§ **Task item**: The data below is to be transcribed word for word; pictures are to be excluded.

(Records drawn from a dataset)
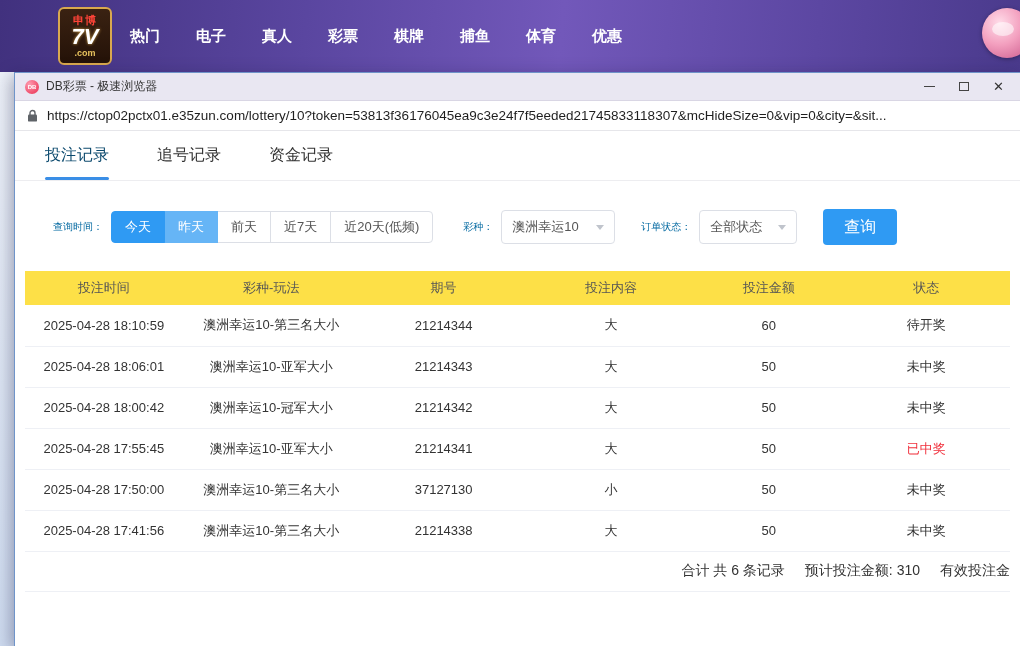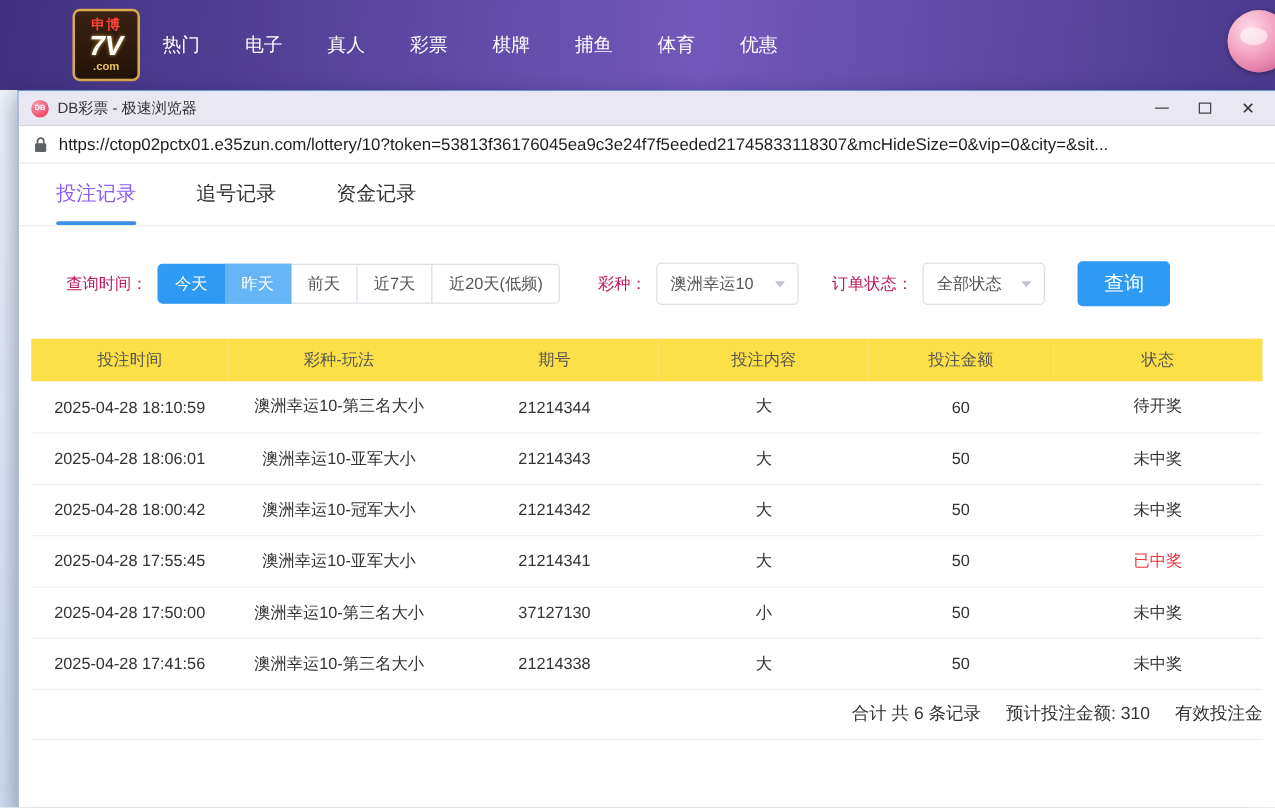--- a/index.html
+++ b/index.html
@@ -30,7 +30,7 @@
     display:flex; align-items:center; gap:36px;
   }
   .main-nav .nav-item {
-    color:#ffffff; font-size:15px; font-weight:400; cursor:pointer; white-space:nowrap;
+    color:#ffffff; font-size:15px; font-weight:700; cursor:pointer; white-space:nowrap;
   }
   .avatar {
     position:absolute; right:-12px; top:8px; width:50px; height:50px; border-radius:50%;

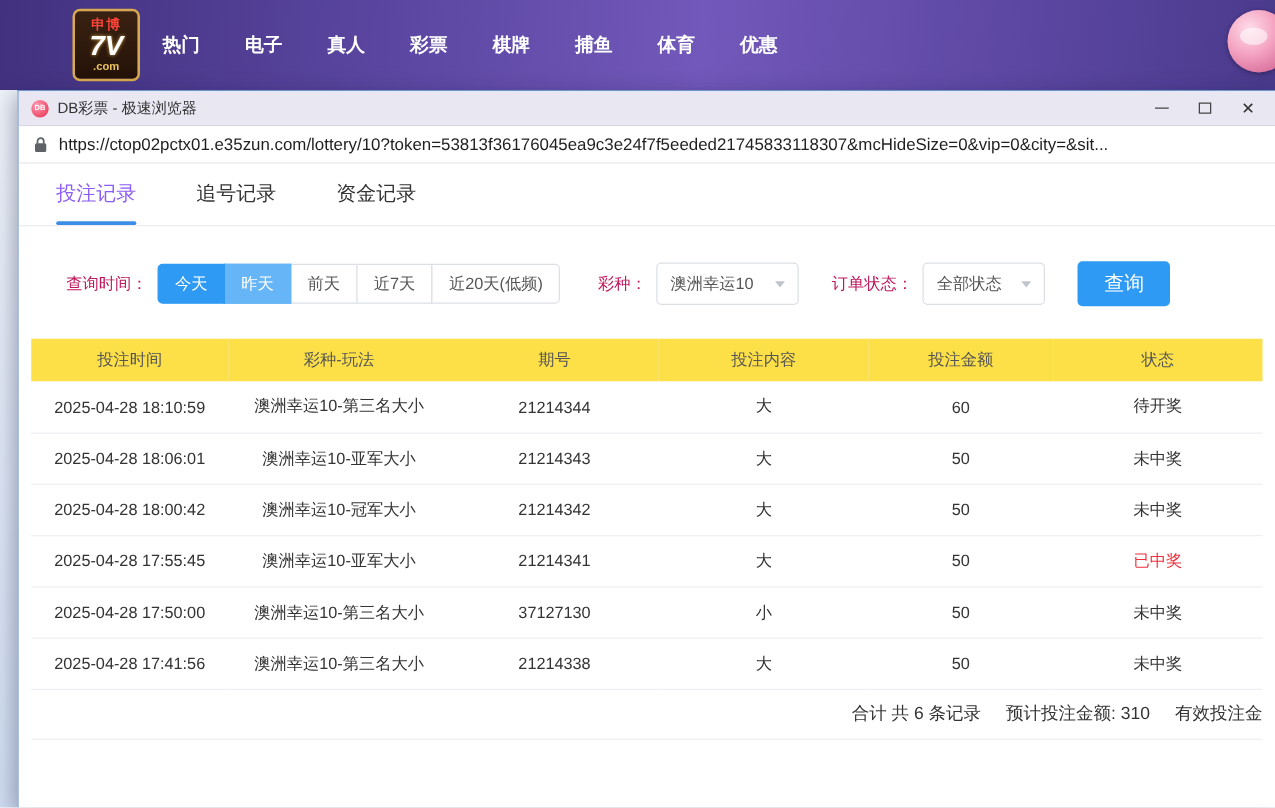--- a/index.html
+++ b/index.html
@@ -83,7 +83,7 @@
   .tab {
     font-size:16px; color:#333; display:flex; align-items:center; position:relative; cursor:pointer;
   }
-  .tab.active { color:#8b5cf6; }
+  .tab.active { color:#0c4a6e; }
   .tab.active::after {
     content:""; position:absolute; left:0; right:0; bottom:0; height:3px; background:#3a8ee6; border-radius:2px;
   }

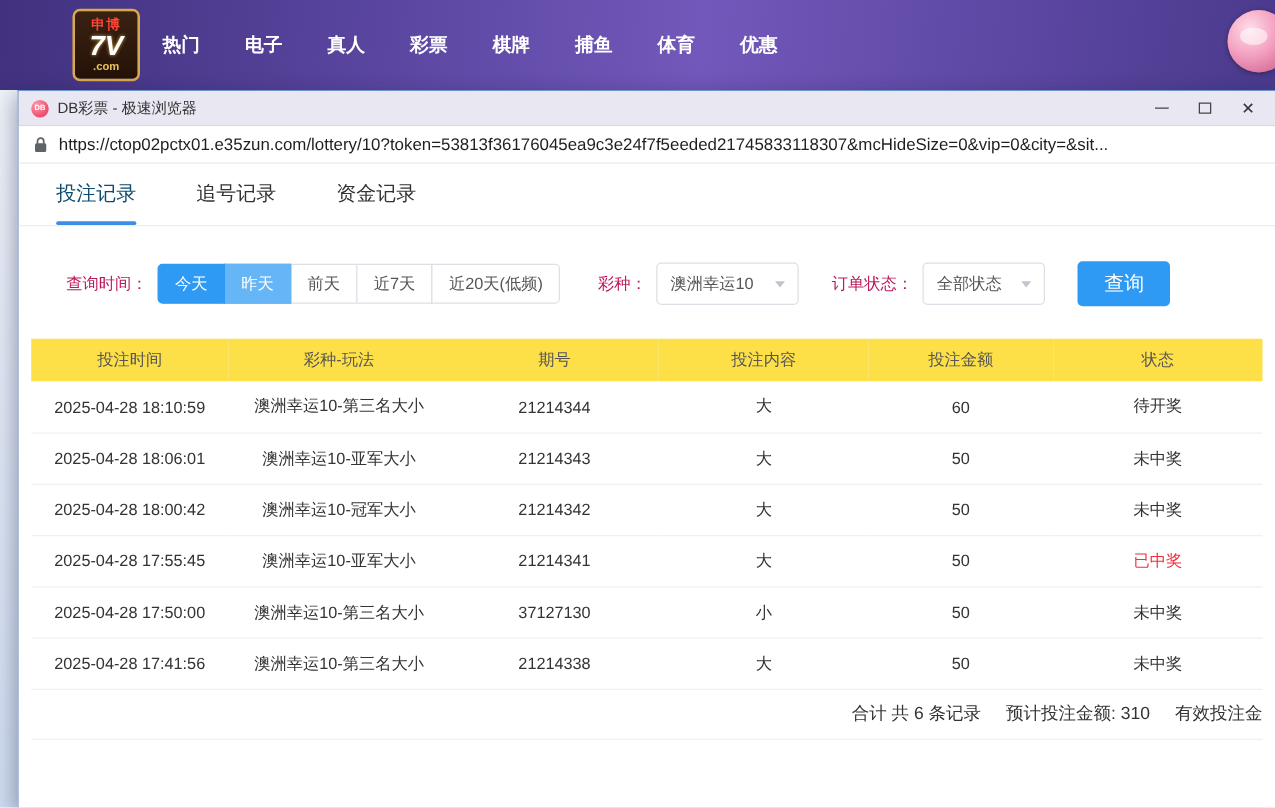--- a/index.html
+++ b/index.html
@@ -91,7 +91,7 @@
   .filter-bar {
     display:flex; align-items:center; padding:28px 24px 26px 38px; flex:0 0 auto; white-space:nowrap;
   }
-  .f-label { font-size:13px; color:#be185d; margin-right:8px;font-family:Liberation Mono, monospace; }
+  .f-label { font-size:10px; color:#0369a1; margin-right:8px;font-family:Liberation Mono, monospace; }
   .btn-group { display:flex; }
   .fbtn {
     height:32px; padding:0 13px; font-size:13px; background:#fff; color:#555;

§ **Response**:
--- a/index.html
+++ b/index.html
@@ -30,7 +30,7 @@
     display:flex; align-items:center; gap:36px;
   }
   .main-nav .nav-item {
-    color:#ffffff; font-size:15px; font-weight:400; cursor:pointer; white-space:nowrap;
+    color:#ffffff; font-size:15px; font-weight:700; cursor:pointer; white-space:nowrap;
   }
   .avatar {
     position:absolute; right:-12px; top:8px; width:50px; height:50px; border-radius:50%;

--- a/index.html
+++ b/index.html
@@ -83,7 +83,7 @@
   .tab {
     font-size:16px; color:#333; display:flex; align-items:center; position:relative; cursor:pointer;
   }
-  .tab.active { color:#8b5cf6; }
+  .tab.active { color:#0c4a6e; }
   .tab.active::after {
     content:""; position:absolute; left:0; right:0; bottom:0; height:3px; background:#3a8ee6; border-radius:2px;
   }

--- a/index.html
+++ b/index.html
@@ -91,7 +91,7 @@
   .filter-bar {
     display:flex; align-items:center; padding:28px 24px 26px 38px; flex:0 0 auto; white-space:nowrap;
   }
-  .f-label { font-size:13px; color:#be185d; margin-right:8px;font-family:Liberation Mono, monospace; }
+  .f-label { font-size:10px; color:#0369a1; margin-right:8px;font-family:Liberation Mono, monospace; }
   .btn-group { display:flex; }
   .fbtn {
     height:32px; padding:0 13px; font-size:13px; background:#fff; color:#555;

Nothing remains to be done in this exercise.